** ENTRIES SHOWN follows **

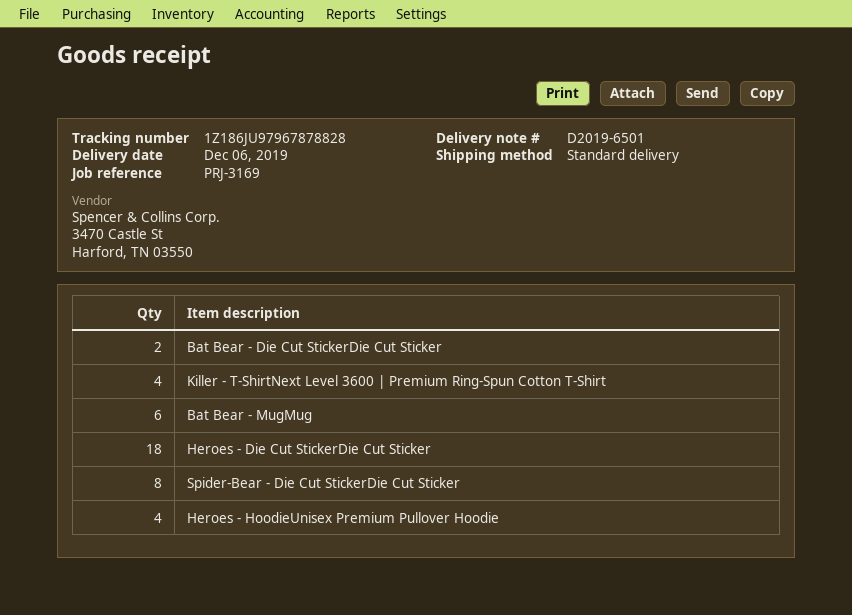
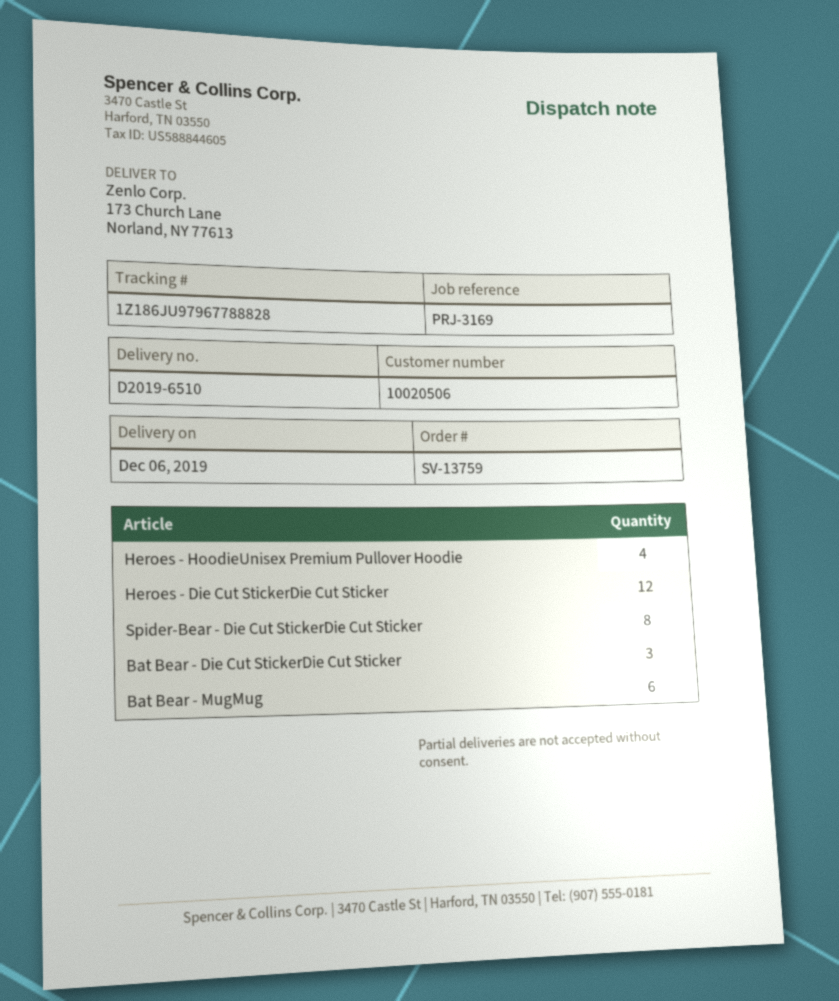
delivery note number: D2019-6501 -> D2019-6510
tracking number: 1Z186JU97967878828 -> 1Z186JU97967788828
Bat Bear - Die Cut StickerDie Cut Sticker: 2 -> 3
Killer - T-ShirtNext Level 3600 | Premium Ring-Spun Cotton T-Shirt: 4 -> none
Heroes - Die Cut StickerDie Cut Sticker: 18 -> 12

** End of ENTRIES SHOWN **
** ENTRIES SHOWN follows **

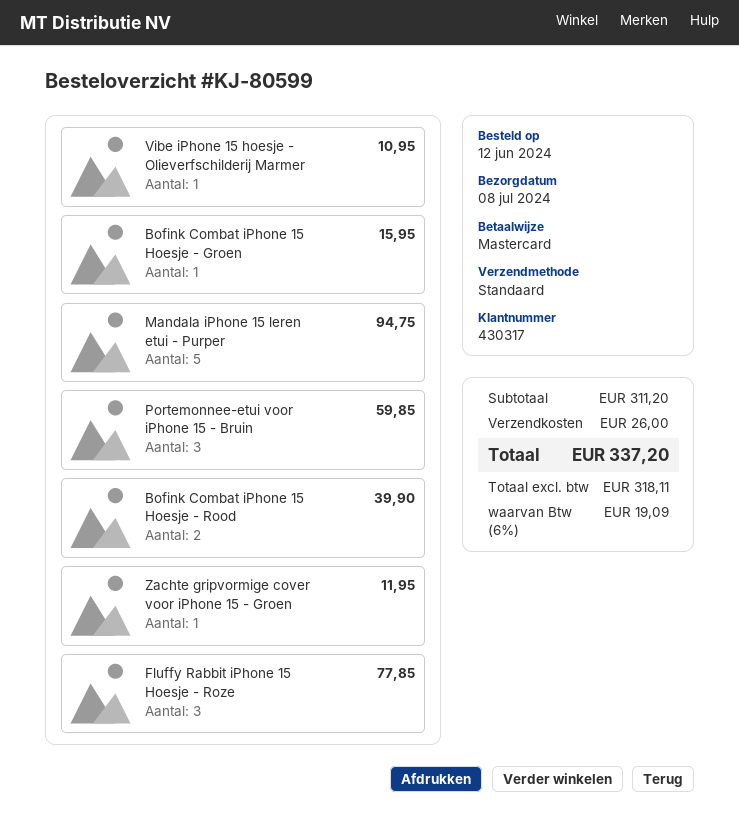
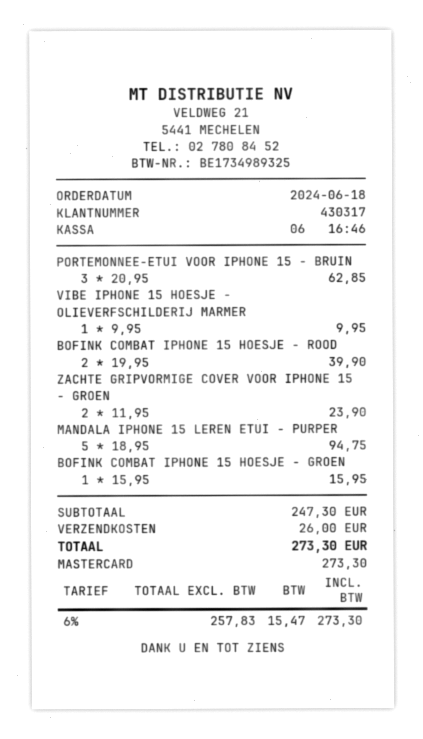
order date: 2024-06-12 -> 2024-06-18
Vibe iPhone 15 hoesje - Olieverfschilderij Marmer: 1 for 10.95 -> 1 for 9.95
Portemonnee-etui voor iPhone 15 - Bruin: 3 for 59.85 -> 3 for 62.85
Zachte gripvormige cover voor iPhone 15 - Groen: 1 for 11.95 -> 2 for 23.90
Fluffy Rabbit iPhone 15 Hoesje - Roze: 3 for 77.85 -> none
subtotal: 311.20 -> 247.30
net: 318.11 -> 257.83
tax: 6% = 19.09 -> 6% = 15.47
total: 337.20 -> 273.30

** End of ENTRIES SHOWN **

■ EXERCISE BRIEF ■
The response should hold exactly the lines starting at the line with "delivery note number: D2019-6501" and ending at the line with "Heroes - Die", and no other line of the material above.

■ RESPONSE TO THE EXERCISE ■
delivery note number: D2019-6501 -> D2019-6510
tracking number: 1Z186JU97967878828 -> 1Z186JU97967788828
Bat Bear - Die Cut StickerDie Cut Sticker: 2 -> 3
Killer - T-ShirtNext Level 3600 | Premium Ring-Spun Cotton T-Shirt: 4 -> none
Heroes - Die Cut StickerDie Cut Sticker: 18 -> 12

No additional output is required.